[Task description]: Once the line containing "discount: 10% = 304.37 -> none" is found, return it and every line that follows, up to and including the final line of the material, exactly as written.

☆ ☆ ☆ ☆ ☆

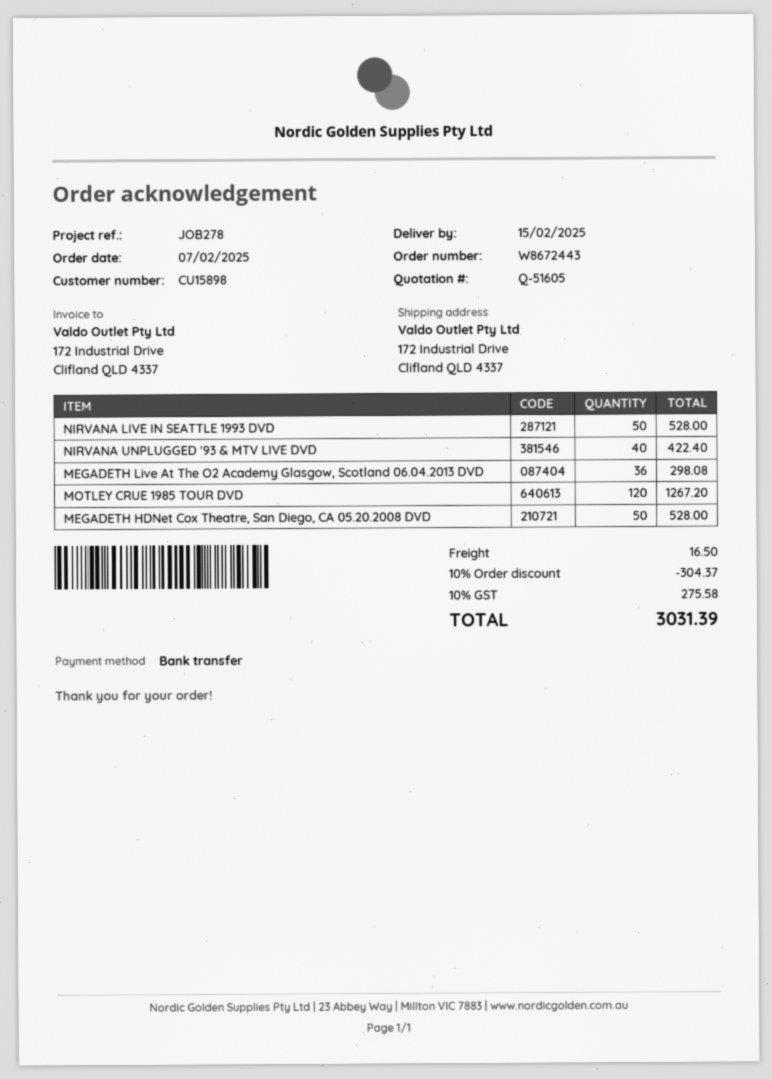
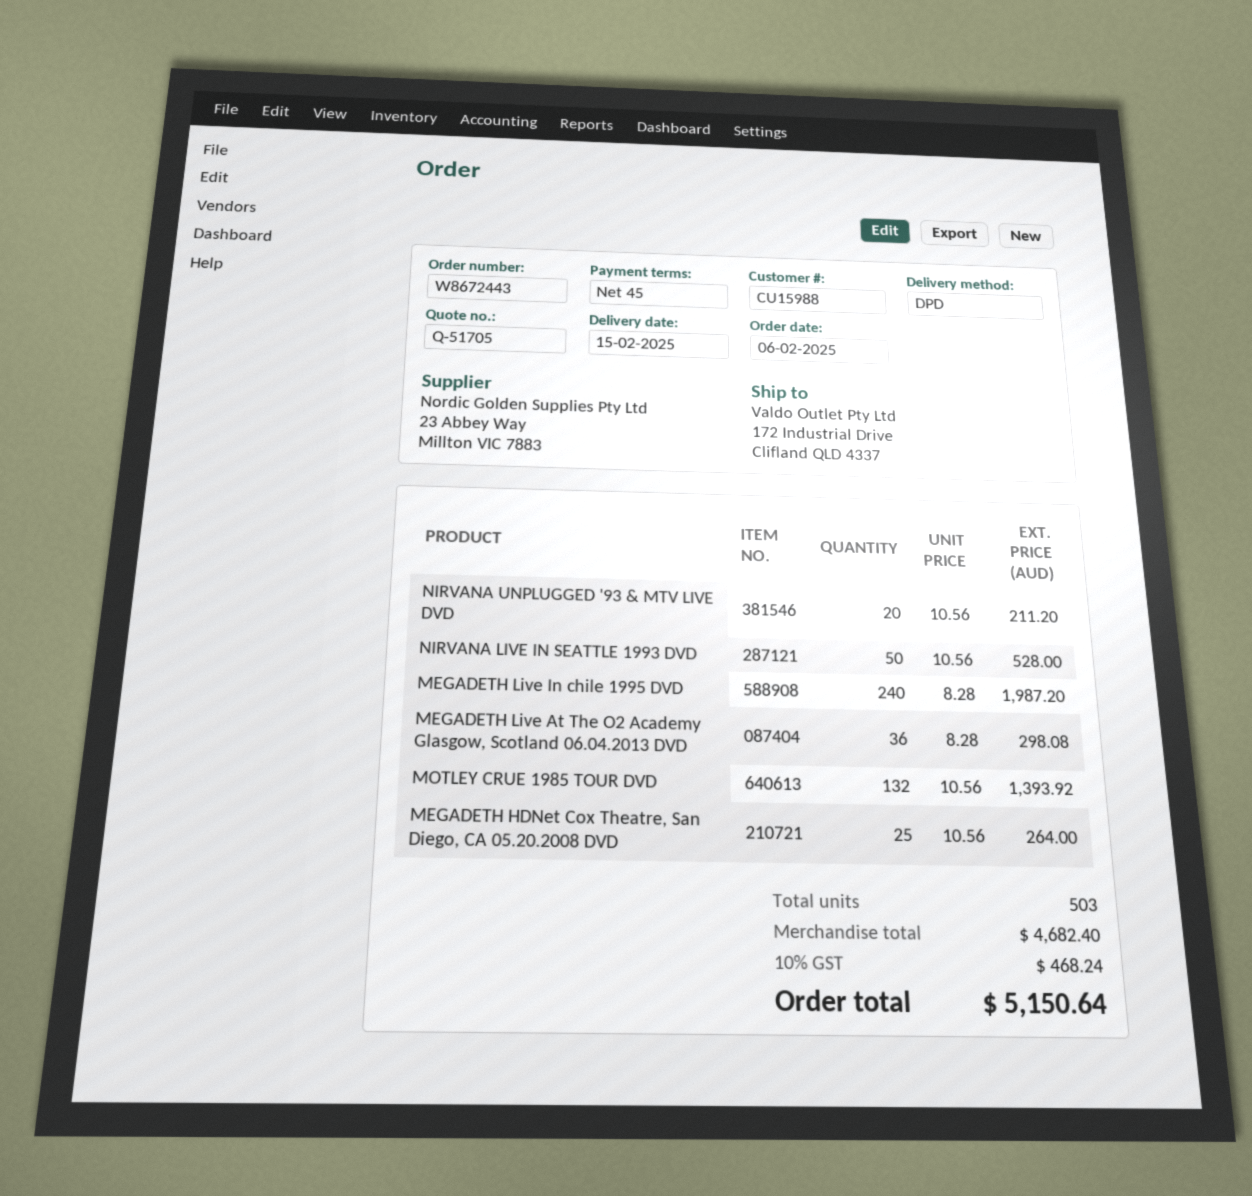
quote number: Q-51605 -> Q-51705
order date: 2025-02-07 -> 2025-02-06
customer number: CU15898 -> CU15988
NIRVANA UNPLUGGED '93 & MTV LIVE DVD: 40 for 422.40 -> 20 for 211.20
MOTLEY CRUE 1985 TOUR DVD: 120 for 1267.20 -> 132 for 1393.92
MEGADETH HDNet Cox Theatre, San Diego, CA 05.20.2008 DVD: 50 for 528.00 -> 25 for 264.00
MEGADETH Live In chile 1995 DVD: none -> 240 for 1987.20
discount: 10% = 304.37 -> none
shipping: 16.50 -> none
tax: 10% = 275.58 -> 10% = 468.24
total: 3031.39 -> 5150.64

☆ ☆ ☆ ☆ ☆

[Answer for this exercise]:
discount: 10% = 304.37 -> none
shipping: 16.50 -> none
tax: 10% = 275.58 -> 10% = 468.24
total: 3031.39 -> 5150.64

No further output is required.